Would you rather remove your colon or take a medication that can cause cancer?
This was the very real choice I had to make about a year ago. For months, I held off on taking Remicade, a medication that can increase the risk of certain types of cancer, in addition to causing a host of other potential side effects. The risks are rather low, but they exist nonetheless. On the flip side, having an ostomy or pelvic pouch comes with its own potential dangers like obstructions, malnutrition, and “butt burn”, not to mention the fact that you’ll still be going to the bathroom about 6 times a day. I did try Remicade, and it worked great for about two months before crapping out and leaving me so frustrated that I decided to have the surgery to remove my colon. I still wish I had stayed on the drug for a longer time, just to see if it would switch on again. I also wish I had tried Humira, a drug that works in a similar way as Remicade, and also comes with similar risks. As I sit here with a terrible ostomy and no guarantee that my pelvic pouch will work as hoped when it does finally get up and running, I know I’d rather be on medication than live without an important internal organ.
Would you rather have Crohn’s Disease or Ulcerative Colitis?
A similar question came up at an IBD event I spoke at earlier this year. An audience member posed the question, “what do you think is worse, Crohn’s or colitis?” There’s no clear answer, because a “mild” case of Crohn’s can be easier to live with than a severe case of colitis, and vice versa. Because each person’s disease is different, there’s no way of saying definitively which disease is worse. However, if I had to choose, I’d take colitis, simply because it does its damage primarily in the colon while leaving the rest of the G.I. tract relatively untouched. Crohn’s Disease, on the other hand, impacts everything “from gum to bum” as one pamphlet so eloquently put it.
At another IBD conference I attended, a doctor spoke of the future of IBD diagnoses. In a few years, we may see the labels “Crohn’s” and “colitis” replaced with “Type 1 IBD” and “Type 2 IBD” and “Type 3 IBD” and so on. These labels would focus more on the severity of an individual’s disease, rather than segregating patients into one of two broad groups.
Would you rather have an IBD or cancer?
Tough one. At first glance, it seems like an easy choice – anything’s better than cancer, right? But hold on how. An IBD is a chronic, incurable disease. You’ll live with it for the rest of your life, and contrary to what you may have heard or read, a colectomy is NOT a cure for colitis (I’ll have more on that issue in a future post). Cancer patients, on the other hand – and I know this is a massive simplification – can receive treatment and live on cancer-free. That’s a broad statement, I know, because like IBDs, cancer takes on different levels of severity based on the individual it impacts. If I had to choose, and what a horrible choice it is, I would take an IBD. A quality of life-threatening disease is slightly better than a life-threatening disease.
Would you rather keep your life experiences as they are, or never have fallen ill?

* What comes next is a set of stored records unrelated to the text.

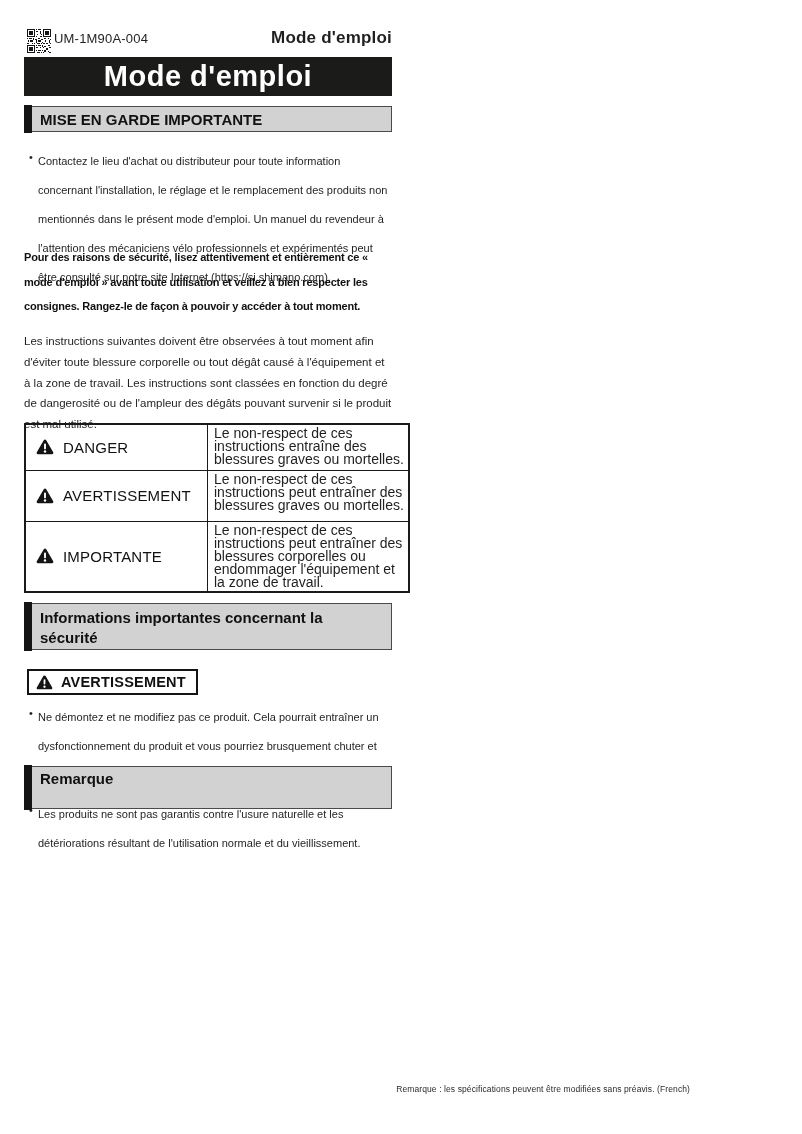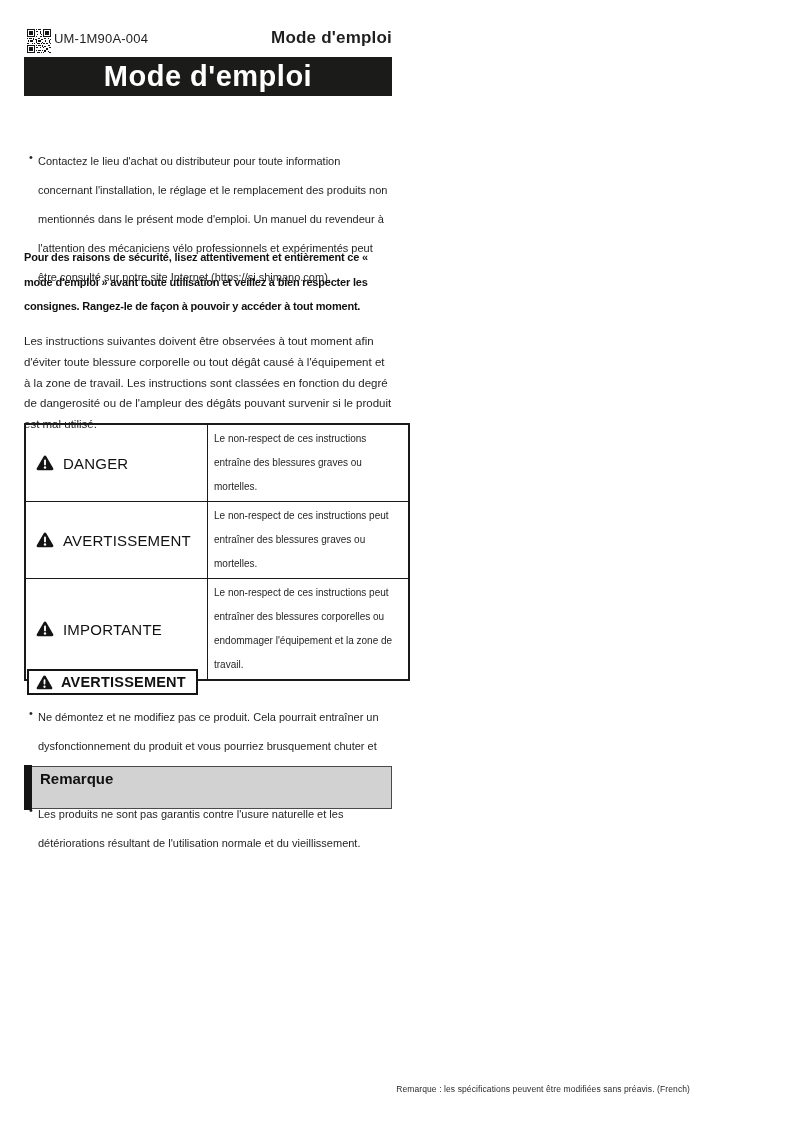"MISE EN GARDE IMPORTANTE" div.sec { html: none -> <div> <span></span> <span>MISE EN GARDE IMPORTANTE</span> </div> }
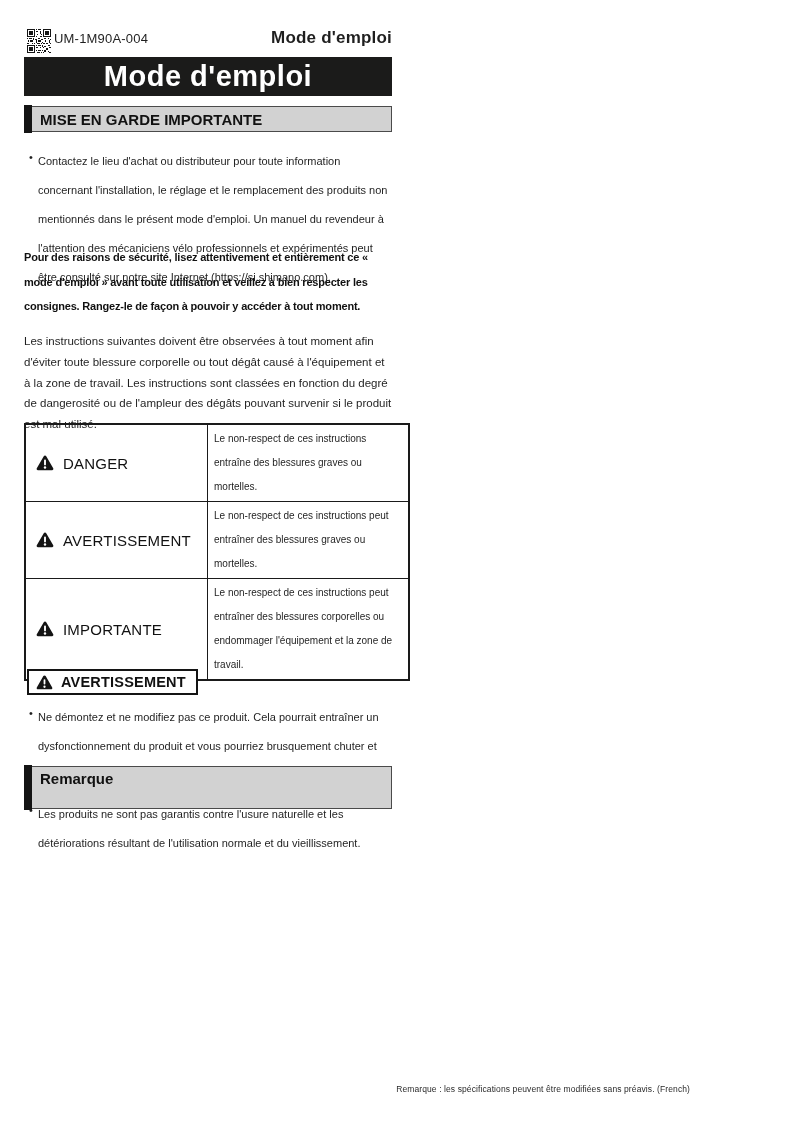"Le non-respect de ces instructions" .hazard td.desc { font-size: 10px -> 14px; line-height: 24px -> 13px }
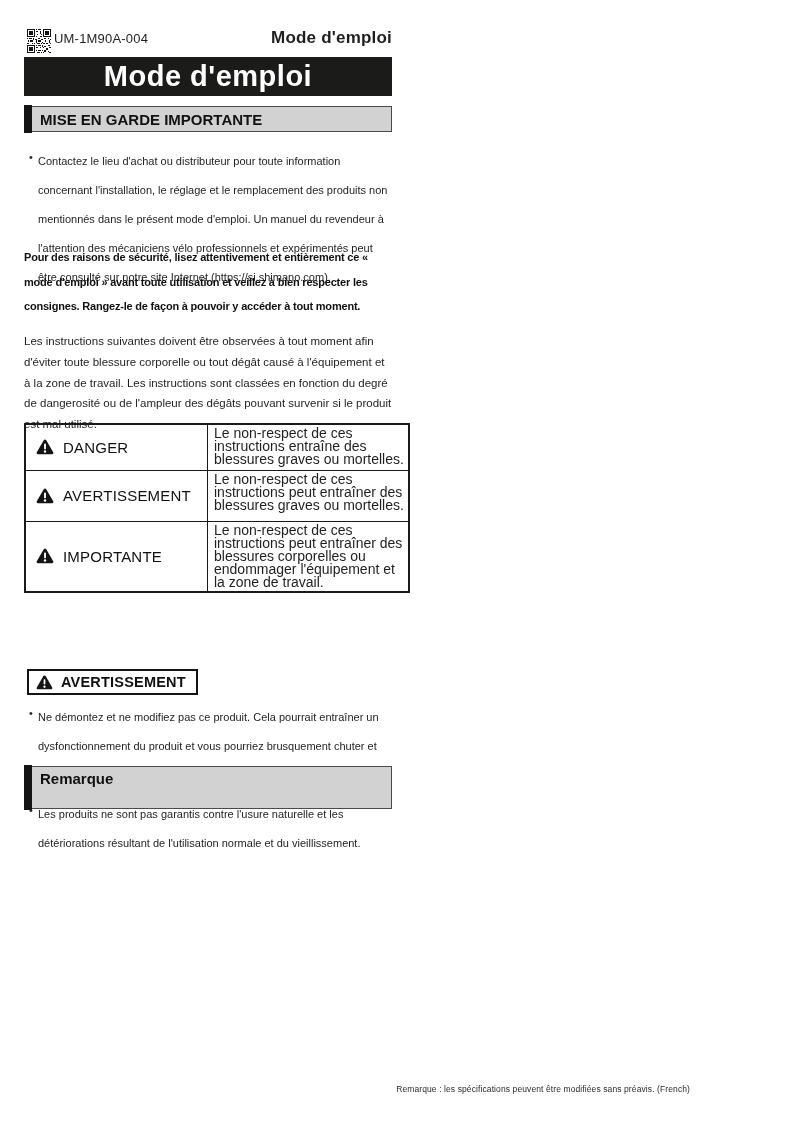"Informations importantes concernant la" div.sec { html: none -> <div> <span></span> <span>Informations importantes concernant la sécurité</span> </div> }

I’ve heard some people with an IBD say that they wouldn’t trade their experience with the disease because “they now know how strong they can be” or “they’ve gained so much perspective.” What rubbish. I’d gladly trade the last several years of living with colitis for the chance to live the same time frame disease-free. I’d never have written my book, I’d never have been invited to speak at events, I’d never have impressed people with my “strength”, and I’d be a happier person, a better person. To hell with “perspective”, I’d rather be healthy.
I’d be interested to hear what other people, IBD patients or not, have to say on the above scenarios. Some of them are real thinkers, not like the questions on You Rather, like “would you rather have Skittles or M&Ms?”